The Mississippi-Atchafalaya River carries a large quantity of nutrients, making Louisiana’s estuarine and coastal waters highly productive for commercial fisheries. However, excessive riverine nutrients, especially nitrate nitrogen, have caused algal growth and the consequent oxygen depletion in the summer over the past two decades. This condition, also known as hypoxic dead zone, exerts not only long-term ecological impacts, but also economic damage from lost fisheries income.

As the hypoxic dead zone in the northern Gulf of Mexico continues to grow, alternative means to reduce nutrient loads from the Mississippi River to the Gulf are being sought. One of the options is to divert the nutrient-rich water to the river corridor and floodplain wetlands in the lower Mississippi-Atchafalaya River Basin. It is unclear how much nitrate reduction this would cause.

The Mississippi River flood of 2011 required the opening of the Morganza Spillway to divert the flood water into the Atchafalaya River Basin. This event offered a unique opportunity for investigating nitrate transport and retention in this large river swamp basin. During this flood event, LSU AgCenter scientists collected water samples for nitrate analysis at three locations on the Atchafalaya River, using Simmesport as the input and Wax Lake Outlet and Morgan City as the output. In addition, measurements of water temperature and dissolved oxygen were taken at these locations. This data collection design was to quantify mass inflow, outflow and the retention rate of nitrate in the Atchafalaya River Basin during the extreme flood event.

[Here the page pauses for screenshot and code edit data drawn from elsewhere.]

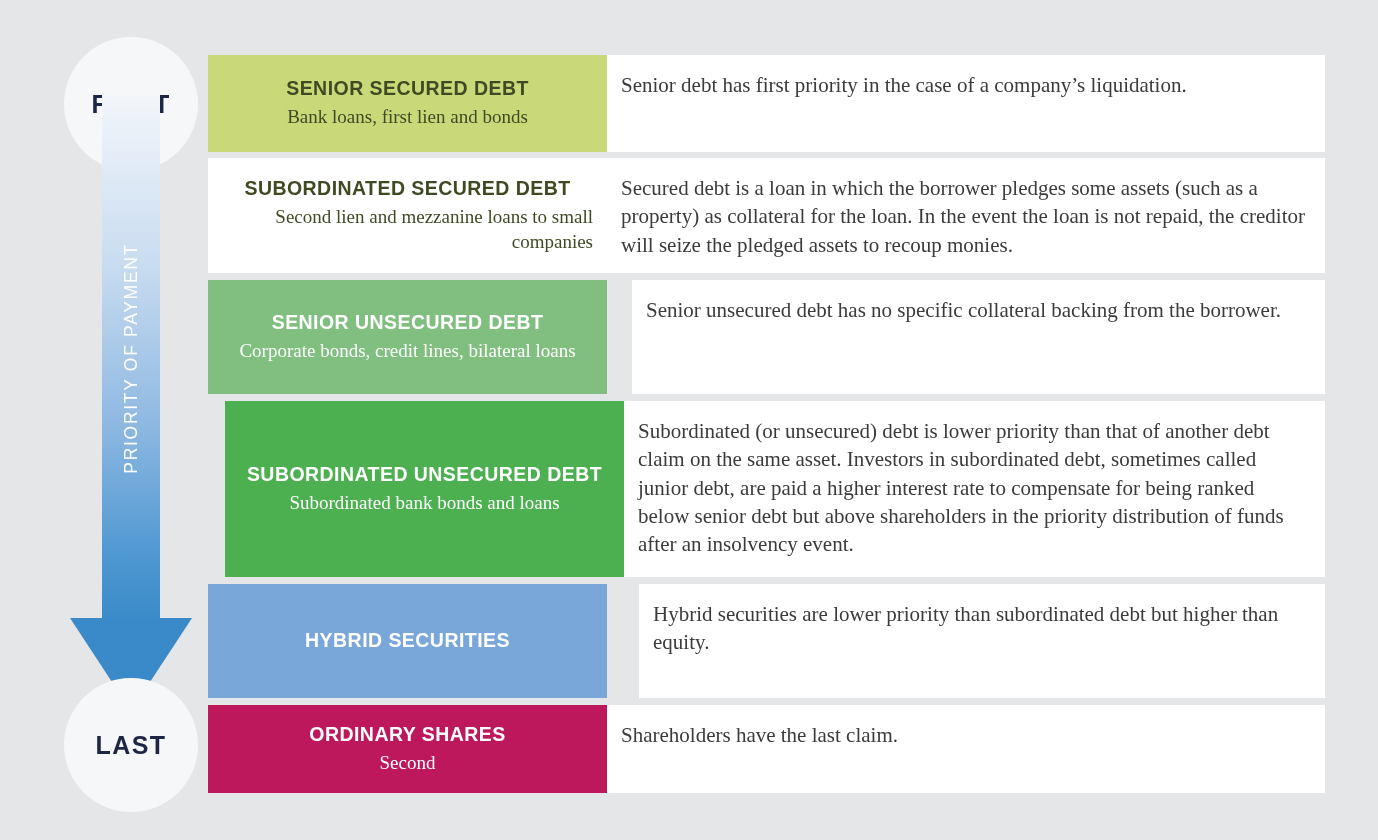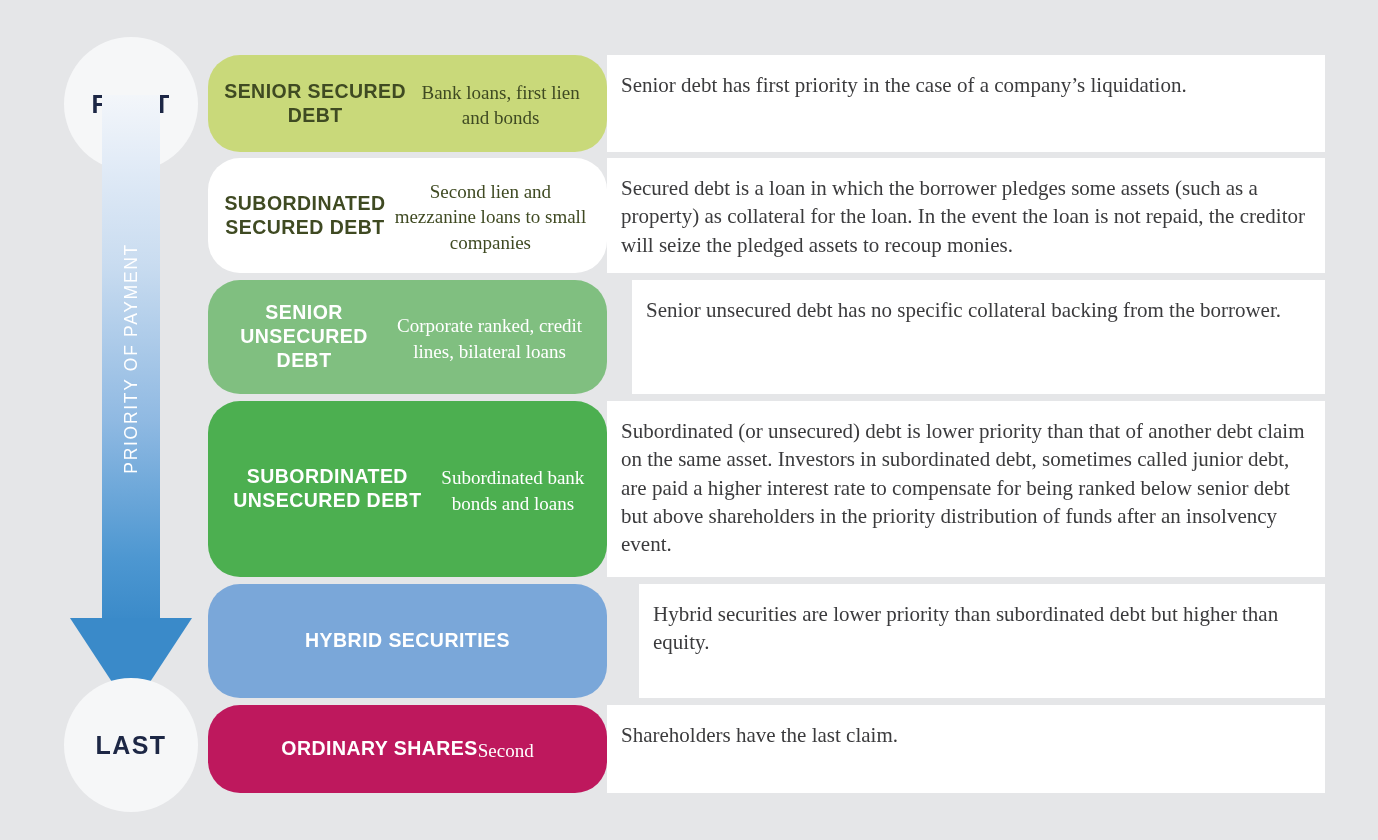--- a/index.html
+++ b/index.html
@@ -104,27 +104,26 @@
     left: 0;
     width: 1117px;
     display: flex;
     align-items: stretch;
   }
 
   .cat {
     width: 399px;
     flex: 0 0 399px;
     display: flex;
-    flex-direction: row;
+    flex-direction: column;
     align-items: center;
     justify-content: center;
-    text-align: center;
+    text-align: right;
     padding: 0 14px;
     box-sizing: border-box;
-    border-radius: 32px;
   }
 
   .cat-title {
     font-family: "Liberation Sans", sans-serif;
     font-size: 19.5px;
     font-weight: 700;
     letter-spacing: 0.45px;
     line-height: 1.22;
   }
 
@@ -191,27 +190,27 @@
       <div class="cat t-dark" style="background:#ffffff;">
         <div class="cat-title">SUBORDINATED SECURED DEBT</div>
         <div class="cat-sub">Second lien and mezzanine loans to small companies</div>
       </div>
       <div class="desc">Secured debt is a loan in which the borrower pledges some assets (such as a property) as collateral for the loan. In the event the loan is not repaid, the creditor will seize the pledged assets to recoup monies.</div>
     </div>
 
     <div class="row" style="top:280px; height:114px;gap:25px;">
       <div class="cat t-light" style="background:#80bf80;">
         <div class="cat-title">SENIOR UNSECURED DEBT</div>
-        <div class="cat-sub">Corporate ranked, credit lines, bilateral loans</div>
+        <div class="cat-sub">Corporate bonds, credit lines, bilateral loans</div>
       </div>
       <div class="desc">Senior unsecured debt has no specific collateral backing from the borrower.</div>
     </div>
 
     <div class="row" style="top:401px; height:176px;">
-      <div class="cat t-light" style="background:#4caf50;">
+      <div class="cat t-light" style="background:#4caf50;margin-left:17px;">
         <div class="cat-title">SUBORDINATED UNSECURED DEBT</div>
         <div class="cat-sub">Subordinated bank bonds and loans</div>
       </div>
       <div class="desc">Subordinated (or unsecured) debt is lower priority than that of another debt claim on the same asset. Investors in subordinated debt, sometimes called junior debt, are paid a higher interest rate to compensate for being ranked below senior debt but above shareholders in the priority distribution of funds after an insolvency event.</div>
     </div>
 
     <div class="row" style="top:584px; height:114px;gap:32px;">
       <div class="cat t-light" style="background:#7aa7d9;">
         <div class="cat-title">HYBRID SECURITIES</div>
       </div>

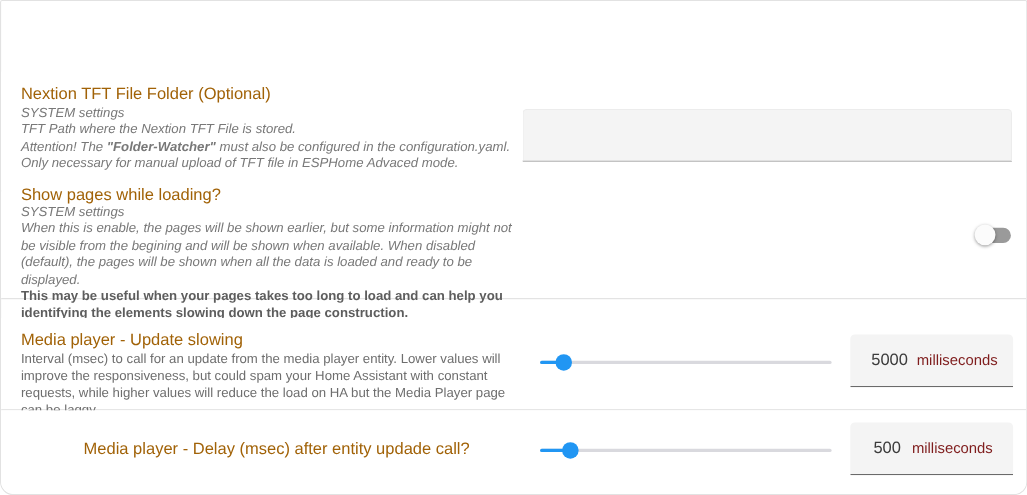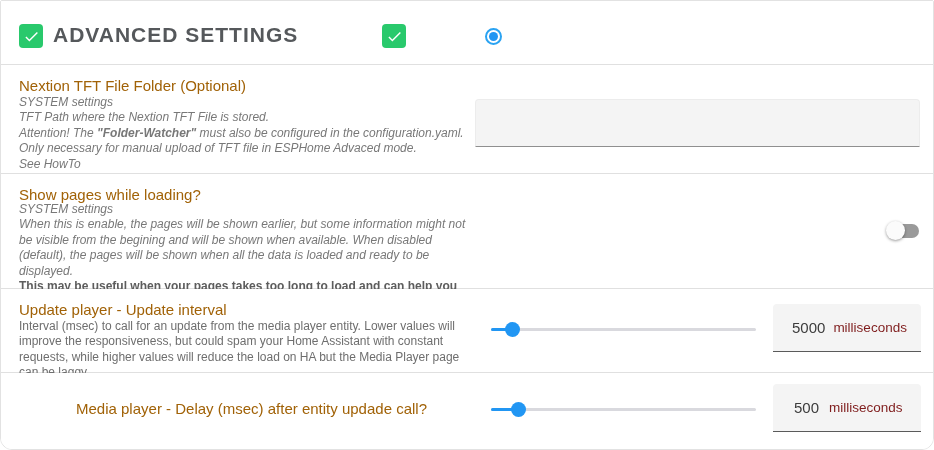--- a/index.html
+++ b/index.html
@@ -11,21 +11,21 @@
     width: 934px; height: 450px;
     background: #ffffff;
     border: 1px solid #e2e2e2;
     border-radius: 2px 2px 12px 12px;
     overflow: hidden;
   }
 
   .section { position: absolute; left: 0; right: 0; border-bottom: 1px solid #e0e0e0; background: #fff; }
   .sec-header { top: 0;   height: 64px; }
   .sec-1      { top: 64px;  height: 109px; }
-  .sec-2      { top: 173px; height: 115px; padding-left: 32px; }
+  .sec-2      { top: 156px; height: 115px; padding-left: 32px; }
   .sec-3      { top: 288px; height: 84px; }
   .sec-4      { top: 372px; height: 78px; border-bottom: none; text-align: center; }
 
   
   .page-title {
     position: absolute; left: 52px; top: 22px;
     font-size: 21px; font-weight: bold; color: #55585b; letter-spacing: 1px;
   }
   .checkbox {
     position: absolute; width: 24px; height: 24px; top: 23px;
@@ -108,36 +108,20 @@
   .sec-3 .value-box { top: 15px; }
   .sec-4 .value-box { top: 11px; }
   .value-box .val  { font-size: 15px; color: #3c3c3c; padding-left: 19px; min-width: 48px; }
   .value-box .unit { font-size: 13.5px; color: #7f1d1d; margin-left: 8px; }
 </style>
 </head>
 <body>
 
 <div class="page">
 
-  <div class="section sec-header">
-    <span class="checkbox cb-left">
-      <svg viewBox="0 0 24 24">
-        <path d="M9 16.2 4.8 12l-1.4 1.4L9 19 21 7l-1.4-1.4z"></path>
-      </svg>
-    </span>
-    <h1 class="page-title">ADVANCED SETTINGS</h1>
-    <span class="checkbox cb-right">
-      <svg viewBox="0 0 24 24">
-        <path d="M9 16.2 4.8 12l-1.4 1.4L9 19 21 7l-1.4-1.4z"></path>
-      </svg>
-    </span>
-    <span class="radio">
-      <span class="dot"></span>
-    </span>
-  </div>
 
   <div class="section sec-1">
     <div class="sec-title">Nextion TFT File Folder (Optional)</div>
     <div class="desc italic">
       <div>SYSTEM settings</div>
       <div>TFT Path where the Nextion TFT File is stored.</div>
       <div><span>Attention! The </span><b>"Folder-Watcher"</b><span> must also be configured in the configuration.yaml.</span></div>
       <div class="bold-line">Only necessary for manual upload of TFT file in ESPHome Advaced mode.</div>
       <div>See HowTo</div>
     </div>
@@ -151,21 +135,21 @@
       <div>When this is enable, the pages will be shown earlier, but some information might not be visible from the begining and will be shown when available. When disabled (default), the pages will be shown when all the data is loaded and ready to be displayed.</div>
       <div class="bold-upright">This may be useful when your pages takes too long to load and can help you identifying the elements slowing down the page construction.</div>
     </div>
     <div class="toggle">
       <div class="toggle-track"></div>
       <div class="toggle-knob"></div>
     </div>
   </div>
 
   <div class="section sec-3">
-    <div class="sec-title">Update player - Update interval</div>
+    <div class="sec-title">Media player - Update slowing</div>
     <div class="desc">Interval (msec) to call for an update from the media player entity. Lower values will improve the responsiveness, but could spam your Home Assistant with constant requests, while higher values will reduce the load on HA but the Media Player page can be laggy.</div>
     <div class="slider">
       <div class="slider-track">
         <div class="slider-fill" style="width: 8.3%;">
           <span class="slider-knob"></span>
         </div>
       </div>
     </div>
     <div class="value-box">
       <span class="val">5000</span>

Nitrate Concentration and Transport

From May 15 to July 20, nitrate concentration in the Atchafalaya River was lower at the outlets than at the input. The concentration change was inversely correlated with the flood discharge, with the lowest nitrate concentration occurring at the peak flow and the highest concentration occurring approximately one month later as the river flow receded. While the concentration fluctuation at Simmesport is mainly dependent on the Mississippi River water, the concentration change at Morgan City represents additional influences from the basin.

During the 10 weeks of the 2011 flood, a total of 107,034 tons of nitrate entered and 103,066 tons of nitrate left the Atchafalaya River. The nitrate transport during such a short period of time represents approximately half of the average annual nitrate load in the Atchafalaya. Because the Atchafalaya River discharge represents about 32 percent of the total Mississippi River’s flow during the flood, the Mississippi River main channel would have discharged 219,029 tons of nitrate, assuming the concentration at Simmesport represents that in the Mississippi River. The total nitrate transported from the Mississippi-Atchafalaya system during this flood would amount to 322,095 tons of nitrate, which is about 31 percent of the annual nitrate input to the Gulf.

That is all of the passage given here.